(Records from a data source)
- - -

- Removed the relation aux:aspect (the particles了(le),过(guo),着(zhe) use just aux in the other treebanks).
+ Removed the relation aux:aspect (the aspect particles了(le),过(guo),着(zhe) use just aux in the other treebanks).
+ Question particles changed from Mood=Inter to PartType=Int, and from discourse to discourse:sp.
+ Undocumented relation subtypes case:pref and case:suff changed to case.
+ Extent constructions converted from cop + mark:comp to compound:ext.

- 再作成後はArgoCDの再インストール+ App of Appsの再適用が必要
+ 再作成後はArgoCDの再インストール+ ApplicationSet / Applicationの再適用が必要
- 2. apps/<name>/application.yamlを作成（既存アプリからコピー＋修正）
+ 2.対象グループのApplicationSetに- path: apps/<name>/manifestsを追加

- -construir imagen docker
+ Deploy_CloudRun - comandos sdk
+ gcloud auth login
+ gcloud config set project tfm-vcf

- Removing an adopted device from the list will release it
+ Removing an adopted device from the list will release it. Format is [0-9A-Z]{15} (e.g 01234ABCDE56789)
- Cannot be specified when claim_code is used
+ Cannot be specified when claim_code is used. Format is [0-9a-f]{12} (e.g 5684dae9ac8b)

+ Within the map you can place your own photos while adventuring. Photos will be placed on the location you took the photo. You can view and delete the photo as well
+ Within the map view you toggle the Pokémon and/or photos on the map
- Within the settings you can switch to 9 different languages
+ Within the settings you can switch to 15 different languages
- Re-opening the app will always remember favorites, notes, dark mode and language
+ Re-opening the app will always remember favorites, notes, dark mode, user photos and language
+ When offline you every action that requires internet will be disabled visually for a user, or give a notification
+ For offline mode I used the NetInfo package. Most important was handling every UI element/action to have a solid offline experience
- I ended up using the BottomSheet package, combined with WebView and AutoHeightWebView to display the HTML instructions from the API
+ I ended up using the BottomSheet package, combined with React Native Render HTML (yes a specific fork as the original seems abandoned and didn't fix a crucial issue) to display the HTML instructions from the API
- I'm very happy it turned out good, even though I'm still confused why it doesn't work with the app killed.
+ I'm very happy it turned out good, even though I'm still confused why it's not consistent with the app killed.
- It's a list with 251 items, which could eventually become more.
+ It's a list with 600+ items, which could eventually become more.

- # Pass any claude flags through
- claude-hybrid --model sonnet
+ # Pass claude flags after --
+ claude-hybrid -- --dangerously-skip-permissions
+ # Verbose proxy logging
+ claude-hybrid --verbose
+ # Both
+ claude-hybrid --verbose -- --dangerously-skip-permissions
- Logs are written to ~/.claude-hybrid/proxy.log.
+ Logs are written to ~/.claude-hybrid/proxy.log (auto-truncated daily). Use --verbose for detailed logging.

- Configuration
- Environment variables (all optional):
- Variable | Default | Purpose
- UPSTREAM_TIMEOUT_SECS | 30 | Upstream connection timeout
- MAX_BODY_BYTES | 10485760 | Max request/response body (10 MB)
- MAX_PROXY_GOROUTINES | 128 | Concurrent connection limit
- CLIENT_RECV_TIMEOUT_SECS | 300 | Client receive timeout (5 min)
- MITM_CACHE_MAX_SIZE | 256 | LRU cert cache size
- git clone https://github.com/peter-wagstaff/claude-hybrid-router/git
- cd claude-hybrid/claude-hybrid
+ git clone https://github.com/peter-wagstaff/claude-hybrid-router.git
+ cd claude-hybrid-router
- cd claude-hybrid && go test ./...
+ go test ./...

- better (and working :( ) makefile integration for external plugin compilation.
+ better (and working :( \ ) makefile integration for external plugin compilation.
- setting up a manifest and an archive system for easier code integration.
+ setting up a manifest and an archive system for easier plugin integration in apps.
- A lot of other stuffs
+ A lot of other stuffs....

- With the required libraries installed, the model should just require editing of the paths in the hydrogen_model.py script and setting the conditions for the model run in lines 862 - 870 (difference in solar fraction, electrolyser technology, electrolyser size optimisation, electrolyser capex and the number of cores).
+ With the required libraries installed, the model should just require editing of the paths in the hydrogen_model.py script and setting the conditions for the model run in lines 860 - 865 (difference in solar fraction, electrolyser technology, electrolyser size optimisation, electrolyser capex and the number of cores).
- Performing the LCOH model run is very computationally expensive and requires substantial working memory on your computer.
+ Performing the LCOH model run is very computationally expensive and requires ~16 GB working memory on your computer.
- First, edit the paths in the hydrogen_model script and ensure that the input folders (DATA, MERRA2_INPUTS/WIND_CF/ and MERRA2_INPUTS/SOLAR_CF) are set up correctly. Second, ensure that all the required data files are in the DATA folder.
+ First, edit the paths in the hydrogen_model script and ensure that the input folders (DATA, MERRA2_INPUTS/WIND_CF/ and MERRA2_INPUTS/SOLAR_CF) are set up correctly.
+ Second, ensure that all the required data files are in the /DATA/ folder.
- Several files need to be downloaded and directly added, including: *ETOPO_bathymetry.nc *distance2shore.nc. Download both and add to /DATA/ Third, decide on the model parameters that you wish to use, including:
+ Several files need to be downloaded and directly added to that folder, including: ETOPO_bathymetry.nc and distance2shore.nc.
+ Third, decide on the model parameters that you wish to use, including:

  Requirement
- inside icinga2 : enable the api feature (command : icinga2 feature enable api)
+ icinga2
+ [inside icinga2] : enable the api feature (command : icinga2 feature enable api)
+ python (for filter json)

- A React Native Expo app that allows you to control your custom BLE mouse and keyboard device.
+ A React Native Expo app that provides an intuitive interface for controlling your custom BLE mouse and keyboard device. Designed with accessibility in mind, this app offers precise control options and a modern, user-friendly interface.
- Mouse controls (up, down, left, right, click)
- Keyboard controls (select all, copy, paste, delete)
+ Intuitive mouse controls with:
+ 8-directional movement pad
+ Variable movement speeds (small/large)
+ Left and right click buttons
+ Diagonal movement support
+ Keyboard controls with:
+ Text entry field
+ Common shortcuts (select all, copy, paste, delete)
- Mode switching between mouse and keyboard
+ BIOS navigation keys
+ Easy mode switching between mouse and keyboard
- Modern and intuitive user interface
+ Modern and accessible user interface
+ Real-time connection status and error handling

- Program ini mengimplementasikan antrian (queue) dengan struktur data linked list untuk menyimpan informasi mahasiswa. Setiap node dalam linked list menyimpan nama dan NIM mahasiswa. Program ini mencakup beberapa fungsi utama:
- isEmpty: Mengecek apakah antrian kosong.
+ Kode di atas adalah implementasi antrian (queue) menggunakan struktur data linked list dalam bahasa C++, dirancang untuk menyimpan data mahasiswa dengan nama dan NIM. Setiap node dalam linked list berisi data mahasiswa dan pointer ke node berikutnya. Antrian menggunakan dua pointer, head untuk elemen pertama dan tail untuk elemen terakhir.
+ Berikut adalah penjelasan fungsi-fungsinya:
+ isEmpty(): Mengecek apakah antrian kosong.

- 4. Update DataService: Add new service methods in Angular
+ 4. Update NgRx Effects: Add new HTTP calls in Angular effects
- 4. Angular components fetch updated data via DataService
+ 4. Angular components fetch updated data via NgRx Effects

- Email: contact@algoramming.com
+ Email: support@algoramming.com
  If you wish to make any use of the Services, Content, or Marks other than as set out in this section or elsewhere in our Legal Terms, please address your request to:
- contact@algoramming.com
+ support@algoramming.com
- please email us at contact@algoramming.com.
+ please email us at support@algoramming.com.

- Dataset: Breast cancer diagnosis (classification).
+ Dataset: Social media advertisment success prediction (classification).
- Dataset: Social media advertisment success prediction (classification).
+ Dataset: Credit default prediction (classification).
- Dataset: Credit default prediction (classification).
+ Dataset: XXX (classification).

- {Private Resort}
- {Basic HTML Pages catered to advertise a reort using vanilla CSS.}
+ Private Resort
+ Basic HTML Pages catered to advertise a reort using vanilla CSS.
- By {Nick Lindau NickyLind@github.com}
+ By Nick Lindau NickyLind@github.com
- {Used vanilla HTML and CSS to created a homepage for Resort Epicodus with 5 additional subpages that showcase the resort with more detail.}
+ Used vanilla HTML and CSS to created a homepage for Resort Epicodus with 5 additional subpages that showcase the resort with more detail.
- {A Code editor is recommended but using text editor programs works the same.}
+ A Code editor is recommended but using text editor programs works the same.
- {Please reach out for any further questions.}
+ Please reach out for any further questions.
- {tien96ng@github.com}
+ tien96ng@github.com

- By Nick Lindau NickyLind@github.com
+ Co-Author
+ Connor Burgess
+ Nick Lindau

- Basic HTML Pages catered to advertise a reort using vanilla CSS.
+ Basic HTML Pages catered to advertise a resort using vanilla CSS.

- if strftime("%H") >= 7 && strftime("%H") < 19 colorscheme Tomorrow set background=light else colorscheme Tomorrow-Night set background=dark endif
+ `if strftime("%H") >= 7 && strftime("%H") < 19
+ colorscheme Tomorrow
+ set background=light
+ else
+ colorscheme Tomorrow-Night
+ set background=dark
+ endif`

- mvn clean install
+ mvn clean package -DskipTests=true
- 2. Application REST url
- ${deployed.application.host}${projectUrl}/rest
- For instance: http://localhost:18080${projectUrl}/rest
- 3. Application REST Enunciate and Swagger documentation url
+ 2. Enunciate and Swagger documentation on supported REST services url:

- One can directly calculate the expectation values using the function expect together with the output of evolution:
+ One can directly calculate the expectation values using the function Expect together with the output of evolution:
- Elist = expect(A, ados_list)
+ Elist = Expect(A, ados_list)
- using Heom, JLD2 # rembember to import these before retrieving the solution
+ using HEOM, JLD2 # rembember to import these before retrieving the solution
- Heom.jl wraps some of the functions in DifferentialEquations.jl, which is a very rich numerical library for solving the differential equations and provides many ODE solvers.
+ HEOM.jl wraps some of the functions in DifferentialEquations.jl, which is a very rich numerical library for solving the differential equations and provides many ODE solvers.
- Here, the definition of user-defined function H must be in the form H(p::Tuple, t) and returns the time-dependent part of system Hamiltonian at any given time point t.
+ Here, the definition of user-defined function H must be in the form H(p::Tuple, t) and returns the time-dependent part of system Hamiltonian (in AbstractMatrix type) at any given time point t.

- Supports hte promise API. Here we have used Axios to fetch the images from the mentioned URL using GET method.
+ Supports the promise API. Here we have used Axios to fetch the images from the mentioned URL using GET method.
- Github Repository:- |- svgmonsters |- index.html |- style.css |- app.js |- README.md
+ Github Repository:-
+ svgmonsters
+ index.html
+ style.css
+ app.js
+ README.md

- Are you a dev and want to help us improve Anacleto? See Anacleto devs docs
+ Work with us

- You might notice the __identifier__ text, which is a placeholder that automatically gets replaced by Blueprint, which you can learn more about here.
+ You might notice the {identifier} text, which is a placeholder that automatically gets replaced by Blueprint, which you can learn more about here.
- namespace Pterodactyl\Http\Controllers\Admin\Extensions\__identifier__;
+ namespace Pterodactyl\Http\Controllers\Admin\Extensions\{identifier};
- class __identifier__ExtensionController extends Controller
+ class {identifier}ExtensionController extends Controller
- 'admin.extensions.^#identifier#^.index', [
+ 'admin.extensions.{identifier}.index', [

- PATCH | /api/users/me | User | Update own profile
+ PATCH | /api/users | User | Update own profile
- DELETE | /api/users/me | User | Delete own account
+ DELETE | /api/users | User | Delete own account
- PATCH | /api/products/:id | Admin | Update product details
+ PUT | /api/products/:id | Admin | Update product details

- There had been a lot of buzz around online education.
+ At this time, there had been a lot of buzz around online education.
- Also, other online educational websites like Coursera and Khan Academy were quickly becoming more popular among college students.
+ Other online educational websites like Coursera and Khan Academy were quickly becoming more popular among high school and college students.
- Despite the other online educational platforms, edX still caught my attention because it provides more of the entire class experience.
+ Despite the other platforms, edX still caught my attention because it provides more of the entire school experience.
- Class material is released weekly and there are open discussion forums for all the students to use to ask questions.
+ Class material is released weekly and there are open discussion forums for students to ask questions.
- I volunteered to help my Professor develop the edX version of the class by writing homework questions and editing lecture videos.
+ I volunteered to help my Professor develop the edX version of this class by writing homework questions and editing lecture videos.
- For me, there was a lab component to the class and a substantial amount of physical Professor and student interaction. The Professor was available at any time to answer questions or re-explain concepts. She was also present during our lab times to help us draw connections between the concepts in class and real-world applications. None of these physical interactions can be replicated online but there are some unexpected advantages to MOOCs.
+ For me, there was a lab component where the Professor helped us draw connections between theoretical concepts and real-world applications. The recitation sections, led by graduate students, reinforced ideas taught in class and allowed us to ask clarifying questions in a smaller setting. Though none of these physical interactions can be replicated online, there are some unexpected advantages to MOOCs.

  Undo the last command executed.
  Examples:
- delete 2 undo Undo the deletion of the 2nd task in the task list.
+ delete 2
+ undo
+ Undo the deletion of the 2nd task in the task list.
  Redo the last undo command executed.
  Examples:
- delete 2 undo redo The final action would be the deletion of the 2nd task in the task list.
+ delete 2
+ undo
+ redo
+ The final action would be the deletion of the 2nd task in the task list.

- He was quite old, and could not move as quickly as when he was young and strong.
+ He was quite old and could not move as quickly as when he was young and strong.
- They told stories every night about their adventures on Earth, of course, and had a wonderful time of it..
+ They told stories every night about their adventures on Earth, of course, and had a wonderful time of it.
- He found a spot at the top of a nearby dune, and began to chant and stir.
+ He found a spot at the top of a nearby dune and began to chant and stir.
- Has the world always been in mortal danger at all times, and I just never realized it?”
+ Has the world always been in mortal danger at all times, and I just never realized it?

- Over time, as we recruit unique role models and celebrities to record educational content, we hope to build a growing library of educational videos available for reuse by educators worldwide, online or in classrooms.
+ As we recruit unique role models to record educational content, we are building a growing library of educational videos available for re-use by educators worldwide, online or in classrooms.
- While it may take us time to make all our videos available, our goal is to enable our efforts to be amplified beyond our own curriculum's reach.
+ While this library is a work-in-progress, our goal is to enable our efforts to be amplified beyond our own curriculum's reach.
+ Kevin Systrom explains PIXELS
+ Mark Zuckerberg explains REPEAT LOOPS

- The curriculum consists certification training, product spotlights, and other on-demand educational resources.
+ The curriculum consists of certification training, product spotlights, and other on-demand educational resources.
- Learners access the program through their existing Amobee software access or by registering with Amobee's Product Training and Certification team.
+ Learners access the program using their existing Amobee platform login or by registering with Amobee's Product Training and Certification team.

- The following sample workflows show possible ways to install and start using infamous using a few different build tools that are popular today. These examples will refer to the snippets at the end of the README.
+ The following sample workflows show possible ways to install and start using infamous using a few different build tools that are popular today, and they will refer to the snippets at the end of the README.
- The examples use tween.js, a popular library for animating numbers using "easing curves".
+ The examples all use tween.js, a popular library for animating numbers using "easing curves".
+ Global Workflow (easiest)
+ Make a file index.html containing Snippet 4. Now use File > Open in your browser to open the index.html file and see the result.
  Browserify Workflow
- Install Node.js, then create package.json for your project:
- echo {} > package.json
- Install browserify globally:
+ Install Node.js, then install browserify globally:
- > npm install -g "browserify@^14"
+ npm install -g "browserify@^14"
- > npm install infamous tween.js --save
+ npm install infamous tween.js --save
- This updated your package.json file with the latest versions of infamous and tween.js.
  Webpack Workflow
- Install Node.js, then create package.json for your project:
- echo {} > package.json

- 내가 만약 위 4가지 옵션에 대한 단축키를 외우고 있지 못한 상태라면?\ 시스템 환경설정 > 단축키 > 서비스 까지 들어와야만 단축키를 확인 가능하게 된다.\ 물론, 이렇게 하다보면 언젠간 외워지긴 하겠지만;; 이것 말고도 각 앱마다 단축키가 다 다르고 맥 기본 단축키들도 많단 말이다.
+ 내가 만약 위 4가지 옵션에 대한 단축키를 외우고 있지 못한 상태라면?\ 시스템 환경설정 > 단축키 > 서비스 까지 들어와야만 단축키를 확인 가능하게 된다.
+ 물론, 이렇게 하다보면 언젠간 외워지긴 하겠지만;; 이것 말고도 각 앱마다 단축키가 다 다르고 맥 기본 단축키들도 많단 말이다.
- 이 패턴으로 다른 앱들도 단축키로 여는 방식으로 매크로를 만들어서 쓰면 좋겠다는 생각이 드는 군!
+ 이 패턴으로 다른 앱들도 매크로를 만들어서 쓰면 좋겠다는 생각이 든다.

- - -

* **Task description**: Look through the entries for the string "prediction". Every line that has it belongs in the answer.

* **Written answer**:
+ Dataset: Social media advertisment success prediction (classification).
- Dataset: Social media advertisment success prediction (classification).
+ Dataset: Credit default prediction (classification).
- Dataset: Credit default prediction (classification).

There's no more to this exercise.